This patch adds new interfaces to create and destory cache,
ext4_xattr_create_cache() and ext4_xattr_destroy_cache(), and remove the cache
creation and destory calls from ex4_init_xattr() and ext4_exitxattr() in
fs/ext4/xattr.c.
fs/ext4/super.c has been changed so that when a filesystem is mounted a
cache is allocated and attched to its ext4_sb_info structure.

Signed-off-by: T. Makphaibulchoke <[email protected]>
---
fs/ext4/ext4.h | 1 +
fs/ext4/super.c | 24 ++++++++++++++++--------
fs/ext4/xattr.c | 51 ++++++++++++++++++++++++++++-----------------------
fs/ext4/xattr.h | 6 +++---
4 files changed, 48 insertions(+), 34 deletions(-)
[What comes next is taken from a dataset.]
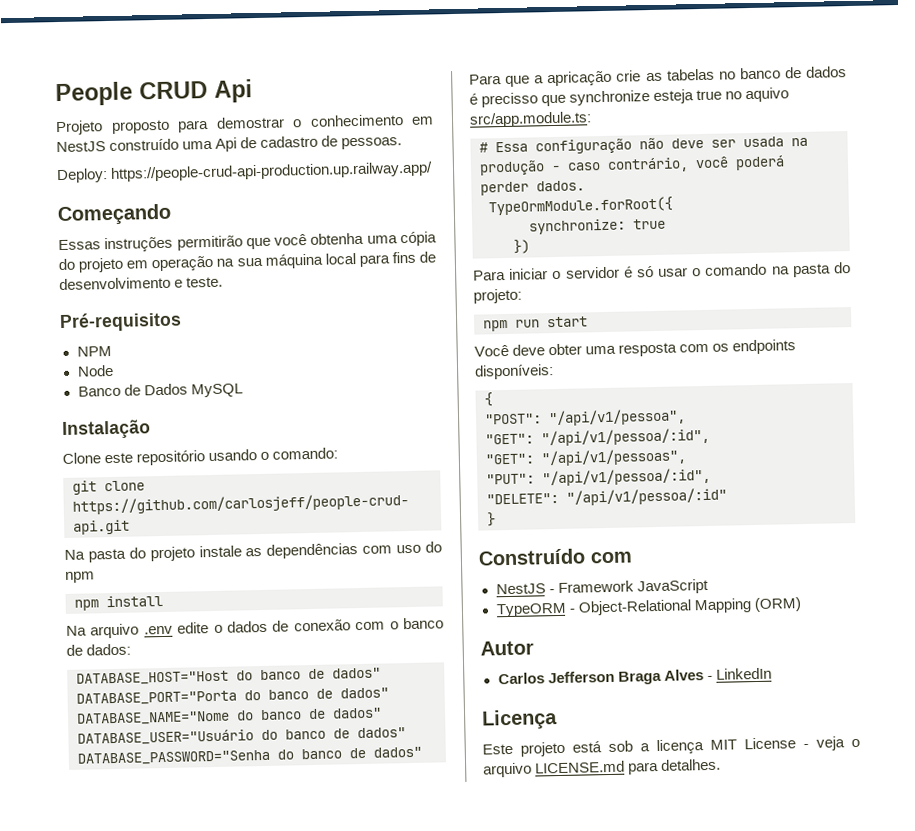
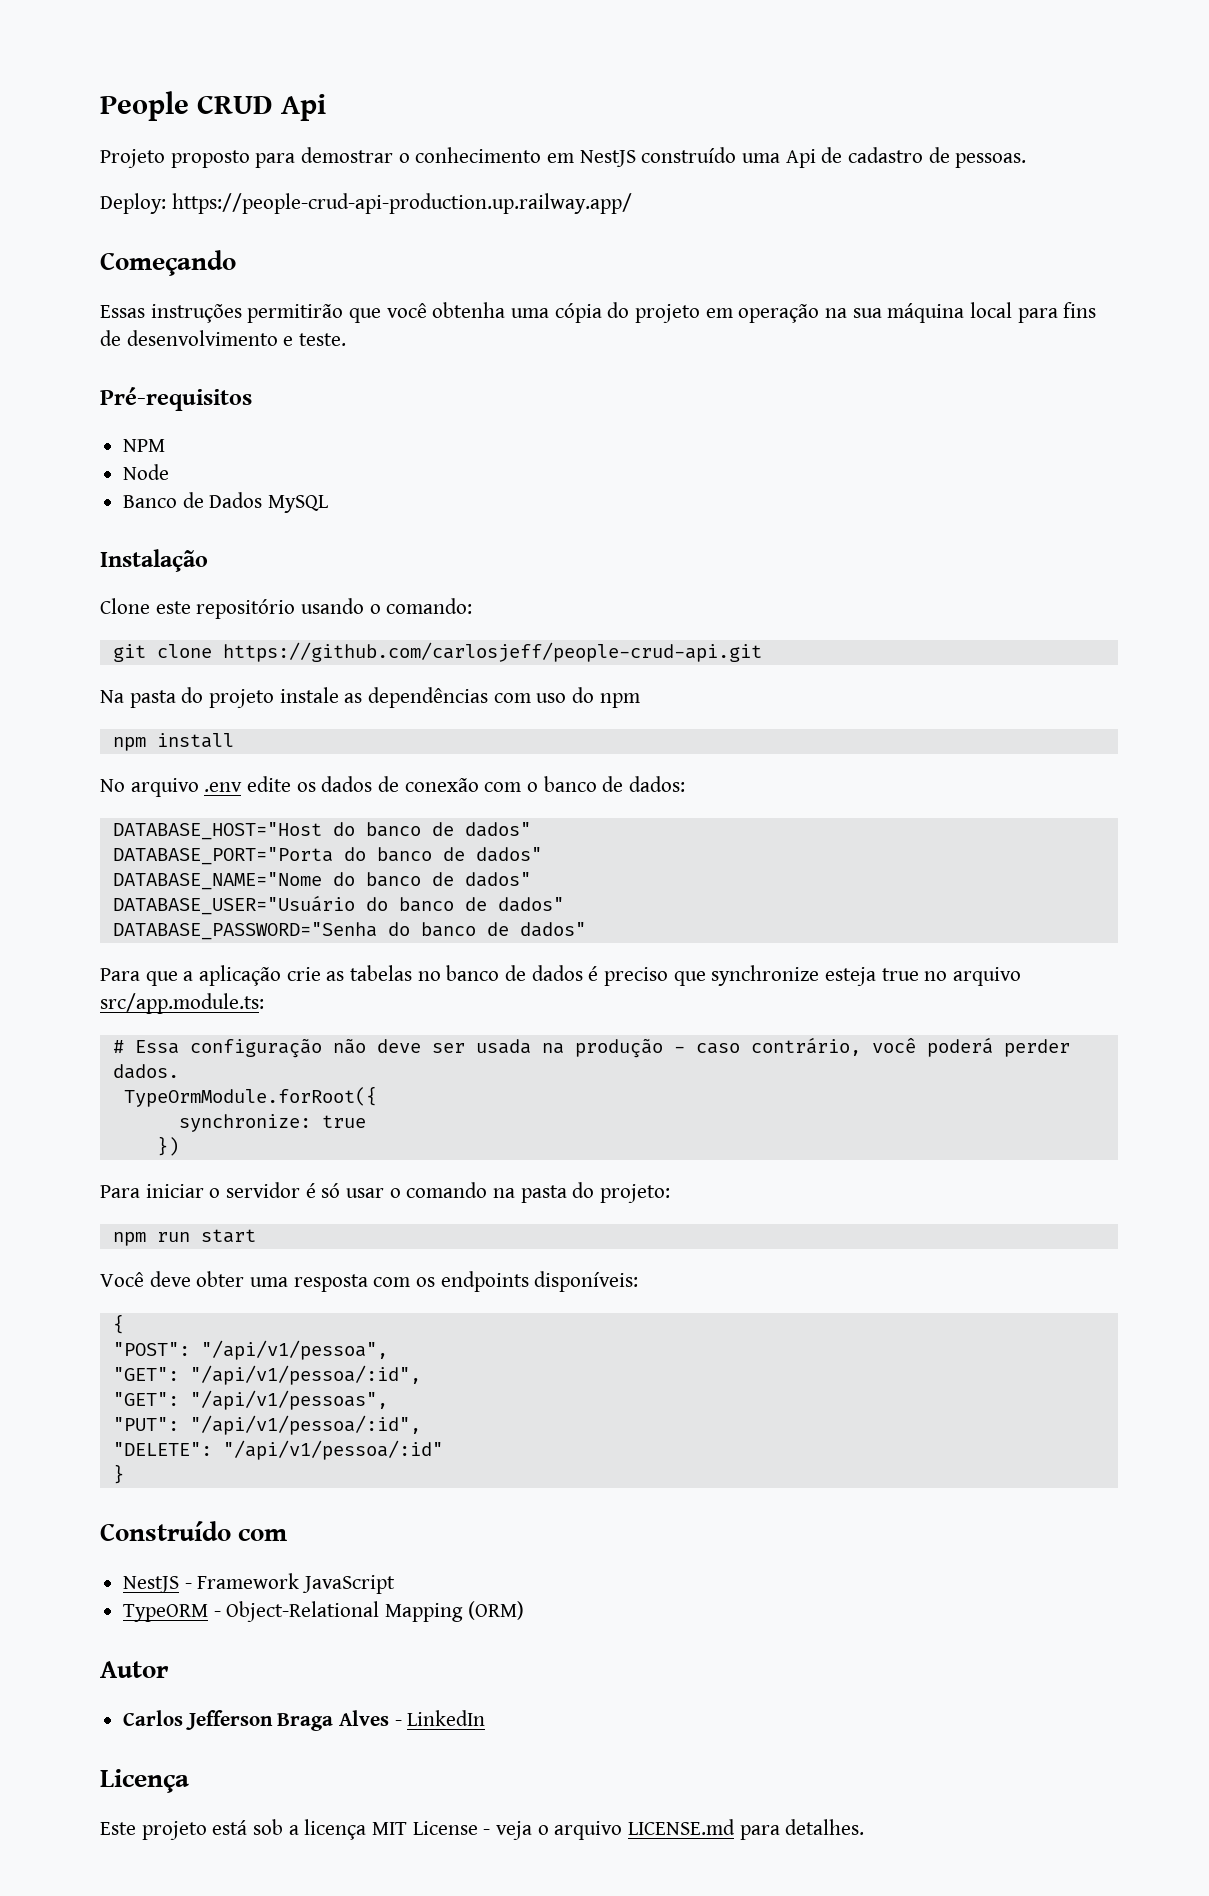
[66,625,87,636] Na -> [100,779,125,792] No
[213,624,223,633] o -> [296,782,316,792] os
[547,70,613,87] apricação -> [199,965,282,986] aplicação
[481,92,539,108] precisso -> [604,967,669,986] preciso
[745,87,790,103] aquivo -> [953,967,1022,986] arquivo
diff --git a/fs/ext4/ext4.h b/fs/ext4/ext4.h
index b577e45..70f2709 100644
--- a/fs/ext4/ext4.h
+++ b/fs/ext4/ext4.h
@@ -1306,6 +1306,7 @@ struct ext4_sb_info {
struct list_head s_es_lru;
unsigned long s_es_last_sorted;
struct percpu_counter s_extent_cache_cnt;
+ struct mb_cache *s_mb_cache;
spinlock_t s_es_lru_lock ____cacheline_aligned_in_smp;
};

diff --git a/fs/ext4/super.c b/fs/ext4/super.c
index 36b141e..3e7d338 100644
--- a/fs/ext4/super.c
+++ b/fs/ext4/super.c
@@ -59,6 +59,7 @@ static struct kset *ext4_kset;
static struct ext4_lazy_init *ext4_li_info;
static struct mutex ext4_li_mtx;
static struct ext4_features *ext4_feat;
+static int ext4_mballoc_ready;

static int ext4_load_journal(struct super_block *, struct ext4_super_block *,
unsigned long journal_devnum);
@@ -828,6 +829,10 @@ static void ext4_put_super(struct super_block *sb)
invalidate_bdev(sbi->journal_bdev);
ext4_blkdev_remove(sbi);
}
+ if (sbi->s_mb_cache) {
+ ext4_xattr_destroy_cache(sbi->s_mb_cache);
+ sbi->s_mb_cache = NULL;
+ }
if (sbi->s_mmp_tsk)
kthread_stop(sbi->s_mmp_tsk);
sb->s_fs_info = NULL;
@@ -3916,6 +3921,13 @@ static int ext4_fill_super(struct super_block *sb, void *data, int silent)
set_task_ioprio(sbi->s_journal->j_task, journal_ioprio);

sbi->s_journal->j_commit_callback = ext4_journal_commit_callback;
+ if (ext4_mballoc_ready) {
+ sbi->s_mb_cache = ext4_xattr_create_cache(sb->s_id);
+ if (!sbi->s_mb_cache) {
+ ext4_msg(sb, KERN_ERR, "Failed to create an mb_cache");
+ goto failed_mount_wq;
+ }
+ }

/*
* The journal may have updated the bg summary counts, so we
@@ -5428,11 +5440,9 @@ static int __init ext4_init_fs(void)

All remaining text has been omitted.